Although my elementary school love life was astonishing—I’m not bragging—I often reminisce on the way I perceived love as a young child. I wanted to be loved so badly that I searched for it in everyone around me. I was whimsical and naive, but I was abundant and flourished in my deep feelings for others. I also had a desire to love others in the way that I simultaneously wished to be loved . I was devoted to making other people feel special and making sure they knew they were religiously loved by me.
I found comfort in loving others because, to me, love had no boundaries. I didn’t know what love truly was, how to find it, or what I was doing, but I knew that I felt it. Love kept me going through times when life was desolate, ugly, and cruel. Love had no rights, no wrongs, no wins, no losses, no resentment, and no justice.

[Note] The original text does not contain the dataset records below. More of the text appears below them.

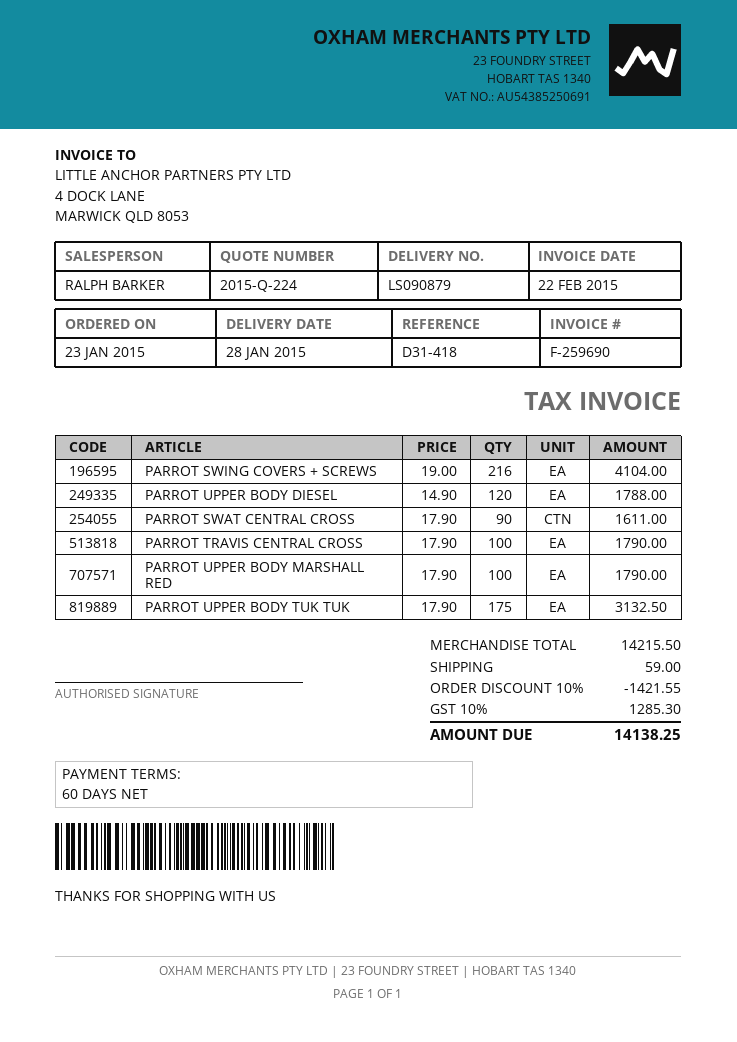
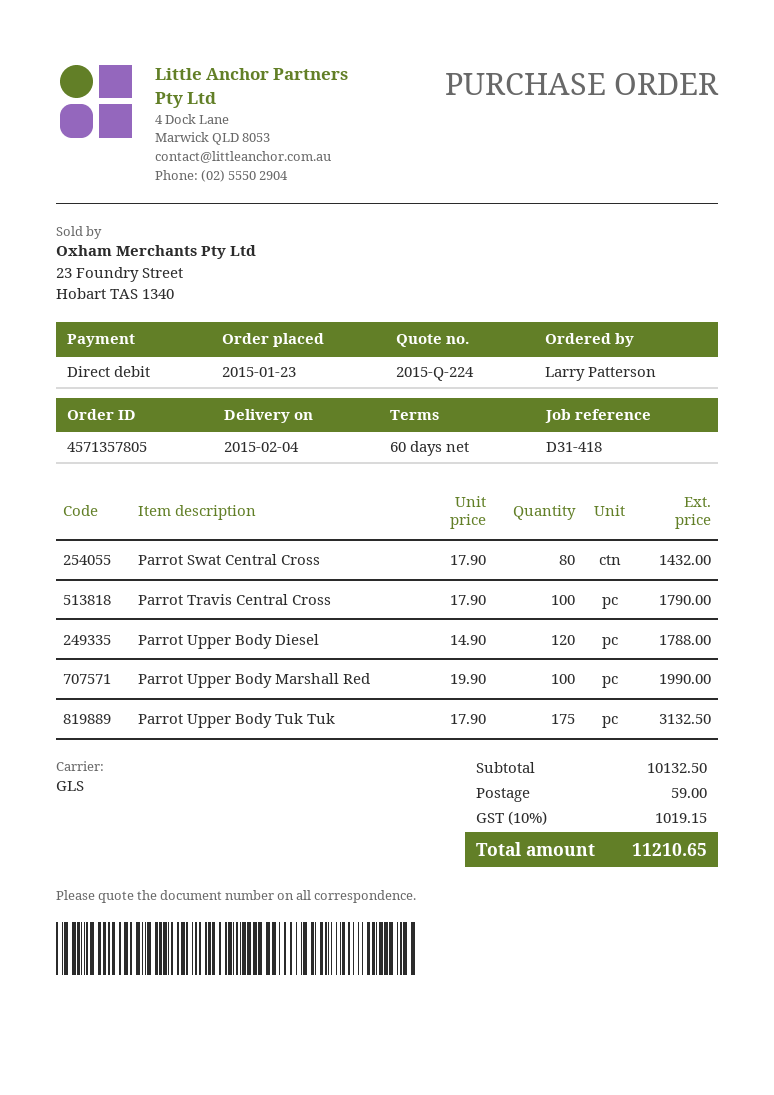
delivery date: 2015-01-28 -> 2015-02-04
PARROT SWING COVERS + SCREWS: 216 x 19.00 = 4104.00 -> none
PARROT SWAT CENTRAL CROSS: 90 x 17.90 = 1611.00 -> 80 x 17.90 = 1432.00
PARROT UPPER BODY MARSHALL RED: 100 x 17.90 = 1790.00 -> 100 x 19.90 = 1990.00
subtotal: 14215.50 -> 10132.50
discount: 10% = 1421.55 -> none
tax: 10% = 1285.30 -> 10% = 1019.15
total: 14138.25 -> 11210.65

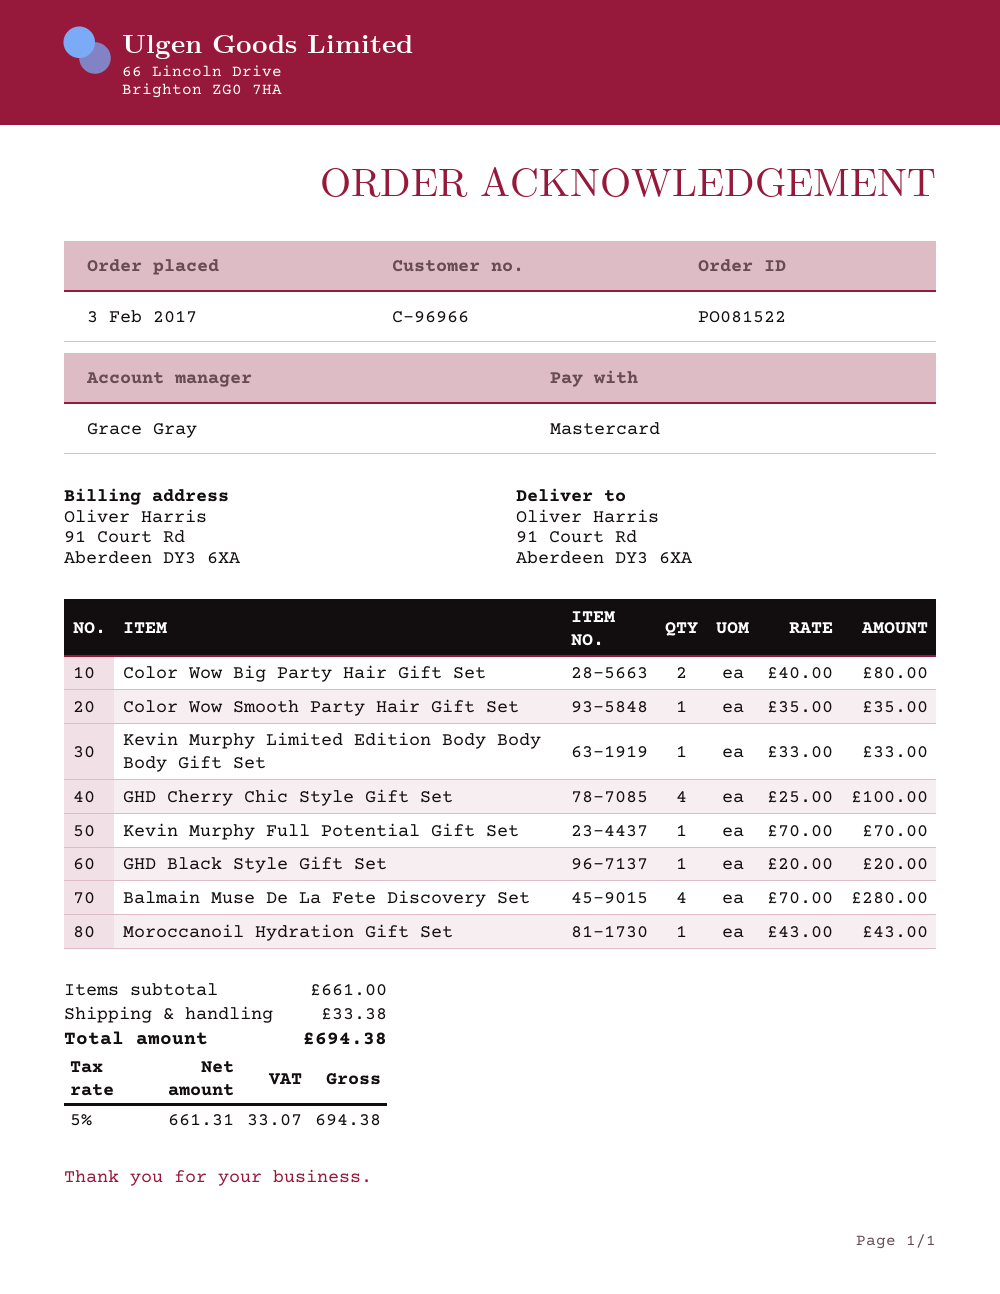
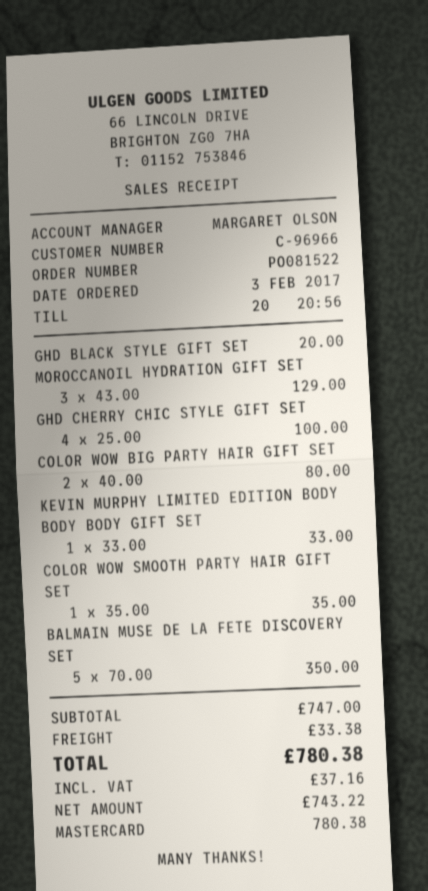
sales rep: Grace Gray -> MARGARET OLSON
Kevin Murphy Full Potential Gift Set: 1 x 70.00 = 70.00 -> none
Balmain Muse De La Fete Discovery Set: 4 x 70.00 = 280.00 -> 5 x 70.00 = 350.00
Moroccanoil Hydration Gift Set: 1 x 43.00 = 43.00 -> 3 x 43.00 = 129.00
subtotal: 661.00 -> 747.00
net: 661.31 -> 743.22
tax: 33.07 -> 37.16
total: 694.38 -> 780.38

Love was pure and it was my guiding light.
Even now, my friends call me out for falling in love with the most heinous situations, baffled by my ability to find beauty in the ugliness. But that’s just how I am. I let love lead me, and because of that, I don’t engage in the petty battles my parents exemplified. I am not losing a war by calling my ex when I miss him, I’m not giving up when I choose to not clap back at people who hurt me. I am not hostile by communicating my feelings, and I am not stuck up for sharing the truth of my experiences with others. I am not too much by openly showcasing my personality, and I am most definitely not delusional for staying in a toxic relationship even when it was slowly killing me.
As the great Taylor Swift once said: “F*ck it, I was in love.” We fall in love with people, with things, with experiences, with dreams, and with ourselves. Love comes in many forms, and ultimately, love is misunderstood because it simply cannot be understood. Love is irrational and illegitimate, and it is passionate and fragile. Love has a complexity that we could never comprehend—only one we can feel.
I think I love Valentine’s Day not because of the candy or the excitement or the romance. I love it because it celebrates people like me—the ones who wear their hearts on their sleeves, who risk getting hurt, who believe in love even when the world tells them not to. Valentine’s Day is a reminder that love, in all its messy, complicated, beautiful forms, is worth holding on to. Valentine’s Day signifies the importance of keeping love in our lives, sharing it with other people, and ultimately letting it become absorbed by the world around us.
Because love makes us human, and we should be proud to share it with the world, even if the risk is greater than the reward.